What you should do: Only one stretch of the records below should be repeated. It starts with the line containing "- a_prompt: Additional" and goes on through the line containing "Customer Churn Modeling!", exactly as written.
### Data records ###
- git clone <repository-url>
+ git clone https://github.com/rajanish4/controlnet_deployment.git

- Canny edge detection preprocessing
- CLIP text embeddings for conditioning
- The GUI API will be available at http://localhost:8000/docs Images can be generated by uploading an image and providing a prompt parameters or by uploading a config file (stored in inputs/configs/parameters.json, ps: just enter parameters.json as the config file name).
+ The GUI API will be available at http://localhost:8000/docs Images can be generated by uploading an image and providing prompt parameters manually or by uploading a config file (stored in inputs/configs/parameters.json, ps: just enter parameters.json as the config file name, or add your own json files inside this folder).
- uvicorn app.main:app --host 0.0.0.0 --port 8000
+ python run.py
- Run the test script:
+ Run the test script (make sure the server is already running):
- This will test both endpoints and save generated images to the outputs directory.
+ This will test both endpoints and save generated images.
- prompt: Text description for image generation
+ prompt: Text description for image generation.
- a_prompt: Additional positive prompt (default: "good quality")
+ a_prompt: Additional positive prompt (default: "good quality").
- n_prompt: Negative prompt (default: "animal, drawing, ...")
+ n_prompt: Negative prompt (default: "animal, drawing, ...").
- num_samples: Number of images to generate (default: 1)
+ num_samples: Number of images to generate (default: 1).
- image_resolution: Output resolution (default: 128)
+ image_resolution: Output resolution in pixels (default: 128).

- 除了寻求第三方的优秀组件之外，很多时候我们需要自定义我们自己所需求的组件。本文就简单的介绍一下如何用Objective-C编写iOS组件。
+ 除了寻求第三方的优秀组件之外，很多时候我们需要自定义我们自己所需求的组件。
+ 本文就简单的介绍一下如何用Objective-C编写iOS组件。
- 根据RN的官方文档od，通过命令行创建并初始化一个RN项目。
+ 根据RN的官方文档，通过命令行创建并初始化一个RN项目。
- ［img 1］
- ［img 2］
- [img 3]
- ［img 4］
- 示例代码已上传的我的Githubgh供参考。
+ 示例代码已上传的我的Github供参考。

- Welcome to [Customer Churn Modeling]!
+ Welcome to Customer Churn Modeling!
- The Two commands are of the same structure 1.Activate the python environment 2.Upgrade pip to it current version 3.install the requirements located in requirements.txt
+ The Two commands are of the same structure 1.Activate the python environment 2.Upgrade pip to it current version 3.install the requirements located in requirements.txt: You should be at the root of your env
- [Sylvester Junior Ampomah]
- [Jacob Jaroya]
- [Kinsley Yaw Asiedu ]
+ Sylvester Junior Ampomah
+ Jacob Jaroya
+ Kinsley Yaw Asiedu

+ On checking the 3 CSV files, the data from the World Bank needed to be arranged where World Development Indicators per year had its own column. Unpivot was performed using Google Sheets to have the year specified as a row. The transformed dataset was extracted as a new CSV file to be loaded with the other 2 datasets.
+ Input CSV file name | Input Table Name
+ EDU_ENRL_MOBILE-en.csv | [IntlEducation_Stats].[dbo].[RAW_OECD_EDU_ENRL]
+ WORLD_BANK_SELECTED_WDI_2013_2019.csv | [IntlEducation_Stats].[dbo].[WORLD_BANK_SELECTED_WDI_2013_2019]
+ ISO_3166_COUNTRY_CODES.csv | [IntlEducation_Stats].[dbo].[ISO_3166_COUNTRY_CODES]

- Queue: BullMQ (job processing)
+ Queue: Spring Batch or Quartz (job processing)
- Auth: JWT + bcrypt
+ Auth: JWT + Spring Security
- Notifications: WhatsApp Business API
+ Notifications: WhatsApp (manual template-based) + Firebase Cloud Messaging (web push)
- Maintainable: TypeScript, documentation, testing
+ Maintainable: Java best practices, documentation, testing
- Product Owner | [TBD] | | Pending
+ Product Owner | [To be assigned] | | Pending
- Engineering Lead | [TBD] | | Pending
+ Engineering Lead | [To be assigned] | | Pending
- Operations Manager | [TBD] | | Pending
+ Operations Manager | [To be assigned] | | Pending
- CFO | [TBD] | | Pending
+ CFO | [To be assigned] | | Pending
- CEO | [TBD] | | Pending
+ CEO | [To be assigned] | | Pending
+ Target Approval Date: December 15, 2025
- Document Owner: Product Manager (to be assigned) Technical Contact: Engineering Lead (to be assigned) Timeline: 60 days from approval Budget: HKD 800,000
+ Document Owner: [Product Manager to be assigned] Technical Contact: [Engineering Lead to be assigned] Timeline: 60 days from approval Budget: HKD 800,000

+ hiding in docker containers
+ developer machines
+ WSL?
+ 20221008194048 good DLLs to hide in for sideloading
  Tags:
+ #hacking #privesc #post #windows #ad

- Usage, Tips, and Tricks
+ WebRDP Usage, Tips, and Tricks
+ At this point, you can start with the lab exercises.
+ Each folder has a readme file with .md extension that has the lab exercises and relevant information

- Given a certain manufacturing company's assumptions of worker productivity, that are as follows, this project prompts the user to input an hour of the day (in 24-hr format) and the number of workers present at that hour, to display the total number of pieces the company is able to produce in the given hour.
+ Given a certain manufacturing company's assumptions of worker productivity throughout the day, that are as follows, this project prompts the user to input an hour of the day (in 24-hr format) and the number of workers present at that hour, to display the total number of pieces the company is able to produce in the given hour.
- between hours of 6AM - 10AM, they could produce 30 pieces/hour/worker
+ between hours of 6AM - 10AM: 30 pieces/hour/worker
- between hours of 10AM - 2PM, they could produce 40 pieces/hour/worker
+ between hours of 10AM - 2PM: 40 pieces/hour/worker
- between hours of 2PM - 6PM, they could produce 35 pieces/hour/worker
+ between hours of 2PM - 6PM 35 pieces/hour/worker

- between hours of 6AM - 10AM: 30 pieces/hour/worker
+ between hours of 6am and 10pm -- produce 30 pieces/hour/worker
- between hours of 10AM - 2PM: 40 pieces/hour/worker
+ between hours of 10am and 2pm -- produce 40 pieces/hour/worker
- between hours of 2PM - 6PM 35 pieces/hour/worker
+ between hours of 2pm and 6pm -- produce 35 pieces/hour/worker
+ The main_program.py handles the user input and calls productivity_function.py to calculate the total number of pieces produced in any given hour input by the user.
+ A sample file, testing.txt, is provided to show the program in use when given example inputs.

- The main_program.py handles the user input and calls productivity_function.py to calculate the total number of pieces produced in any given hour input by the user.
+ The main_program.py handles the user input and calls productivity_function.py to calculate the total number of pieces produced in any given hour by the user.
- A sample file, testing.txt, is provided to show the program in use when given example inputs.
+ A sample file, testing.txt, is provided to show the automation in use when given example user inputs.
###
Answer to this task:
- a_prompt: Additional positive prompt (default: "good quality")
+ a_prompt: Additional positive prompt (default: "good quality").
- n_prompt: Negative prompt (default: "animal, drawing, ...")
+ n_prompt: Negative prompt (default: "animal, drawing, ...").
- num_samples: Number of images to generate (default: 1)
+ num_samples: Number of images to generate (default: 1).
- image_resolution: Output resolution (default: 128)
+ image_resolution: Output resolution in pixels (default: 128).

- 除了寻求第三方的优秀组件之外，很多时候我们需要自定义我们自己所需求的组件。本文就简单的介绍一下如何用Objective-C编写iOS组件。
+ 除了寻求第三方的优秀组件之外，很多时候我们需要自定义我们自己所需求的组件。
+ 本文就简单的介绍一下如何用Objective-C编写iOS组件。
- 根据RN的官方文档od，通过命令行创建并初始化一个RN项目。
+ 根据RN的官方文档，通过命令行创建并初始化一个RN项目。
- ［img 1］
- ［img 2］
- [img 3]
- ［img 4］
- 示例代码已上传的我的Githubgh供参考。
+ 示例代码已上传的我的Github供参考。

- Welcome to [Customer Churn Modeling]!
+ Welcome to Customer Churn Modeling!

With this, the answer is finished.